● Provided records
====
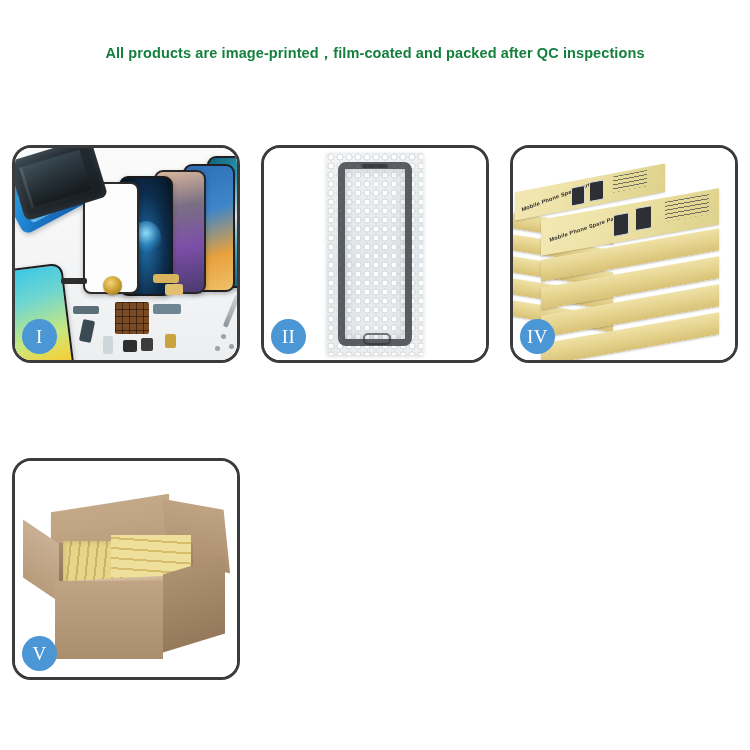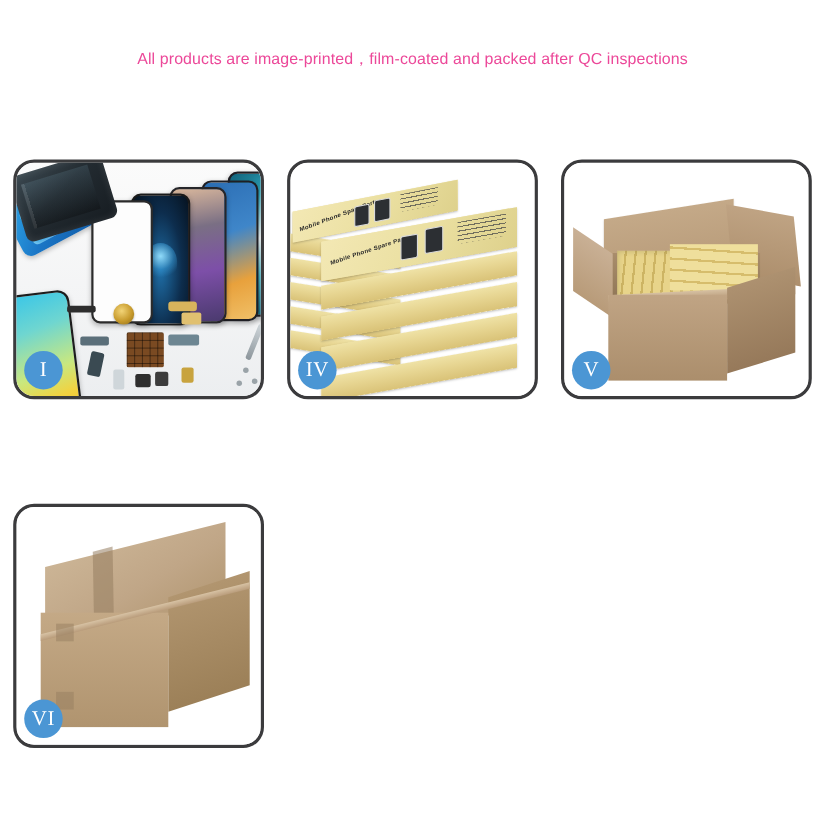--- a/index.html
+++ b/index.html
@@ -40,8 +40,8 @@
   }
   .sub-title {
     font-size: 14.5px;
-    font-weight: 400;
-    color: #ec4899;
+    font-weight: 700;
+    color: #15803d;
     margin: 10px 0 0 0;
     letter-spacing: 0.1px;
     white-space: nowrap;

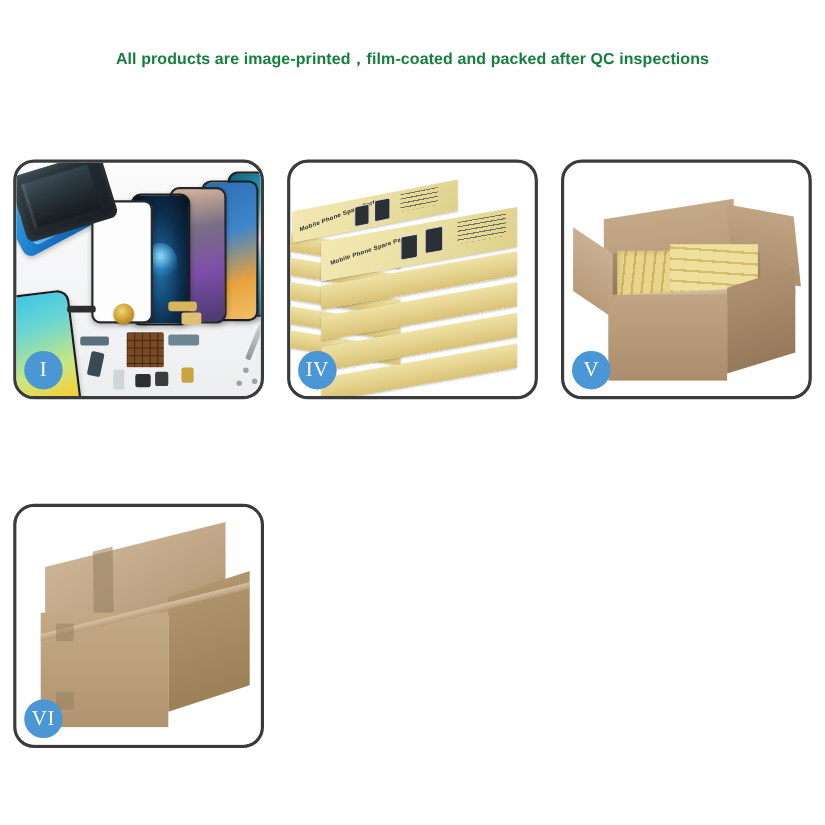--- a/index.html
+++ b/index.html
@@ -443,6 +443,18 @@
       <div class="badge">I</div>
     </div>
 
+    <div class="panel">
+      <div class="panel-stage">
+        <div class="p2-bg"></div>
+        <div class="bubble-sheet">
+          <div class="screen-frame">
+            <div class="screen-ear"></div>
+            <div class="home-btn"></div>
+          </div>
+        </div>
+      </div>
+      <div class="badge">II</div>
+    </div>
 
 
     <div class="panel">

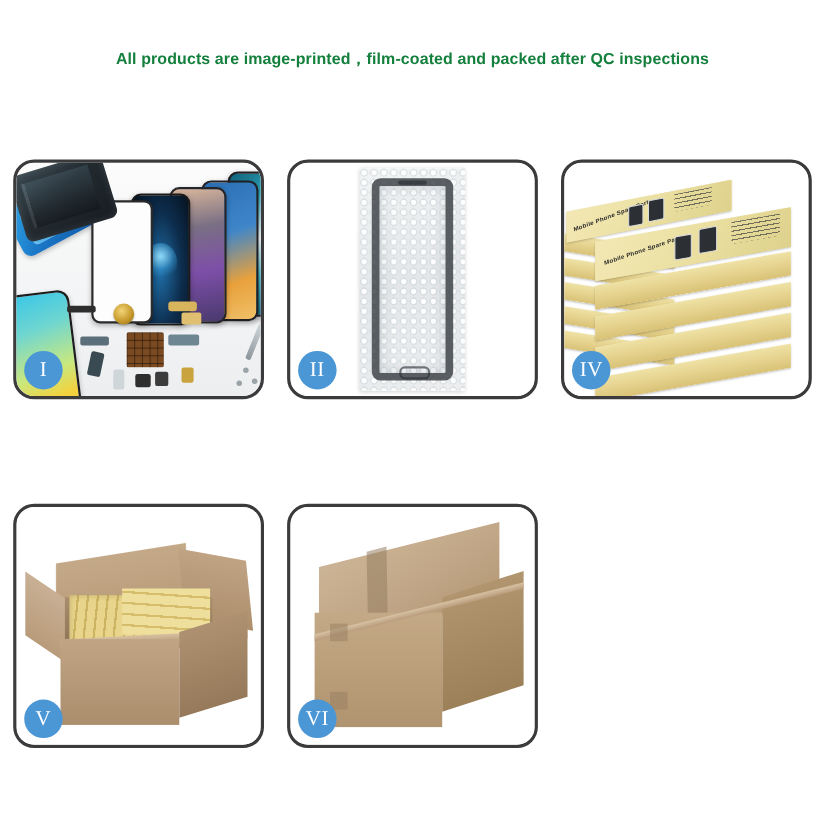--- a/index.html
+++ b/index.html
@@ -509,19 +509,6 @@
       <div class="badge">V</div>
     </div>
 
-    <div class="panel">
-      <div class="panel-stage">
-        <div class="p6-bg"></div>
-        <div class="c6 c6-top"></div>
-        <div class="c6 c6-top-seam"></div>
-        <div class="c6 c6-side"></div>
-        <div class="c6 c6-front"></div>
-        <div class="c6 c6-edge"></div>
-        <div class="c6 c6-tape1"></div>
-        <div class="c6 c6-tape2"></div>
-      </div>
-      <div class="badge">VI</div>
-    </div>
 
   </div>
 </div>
====
Write out the data above exactly as it appears, but without any image.

--- a/index.html
+++ b/index.html
@@ -40,8 +40,8 @@
   }
   .sub-title {
     font-size: 14.5px;
-    font-weight: 400;
-    color: #ec4899;
+    font-weight: 700;
+    color: #15803d;
     margin: 10px 0 0 0;
     letter-spacing: 0.1px;
     white-space: nowrap;

--- a/index.html
+++ b/index.html
@@ -443,6 +443,18 @@
       <div class="badge">I</div>
     </div>
 
+    <div class="panel">
+      <div class="panel-stage">
+        <div class="p2-bg"></div>
+        <div class="bubble-sheet">
+          <div class="screen-frame">
+            <div class="screen-ear"></div>
+            <div class="home-btn"></div>
+          </div>
+        </div>
+      </div>
+      <div class="badge">II</div>
+    </div>
 
 
     <div class="panel">

--- a/index.html
+++ b/index.html
@@ -509,19 +509,6 @@
       <div class="badge">V</div>
     </div>
 
-    <div class="panel">
-      <div class="panel-stage">
-        <div class="p6-bg"></div>
-        <div class="c6 c6-top"></div>
-        <div class="c6 c6-top-seam"></div>
-        <div class="c6 c6-side"></div>
-        <div class="c6 c6-front"></div>
-        <div class="c6 c6-edge"></div>
-        <div class="c6 c6-tape1"></div>
-        <div class="c6 c6-tape2"></div>
-      </div>
-      <div class="badge">VI</div>
-    </div>
 
   </div>
 </div>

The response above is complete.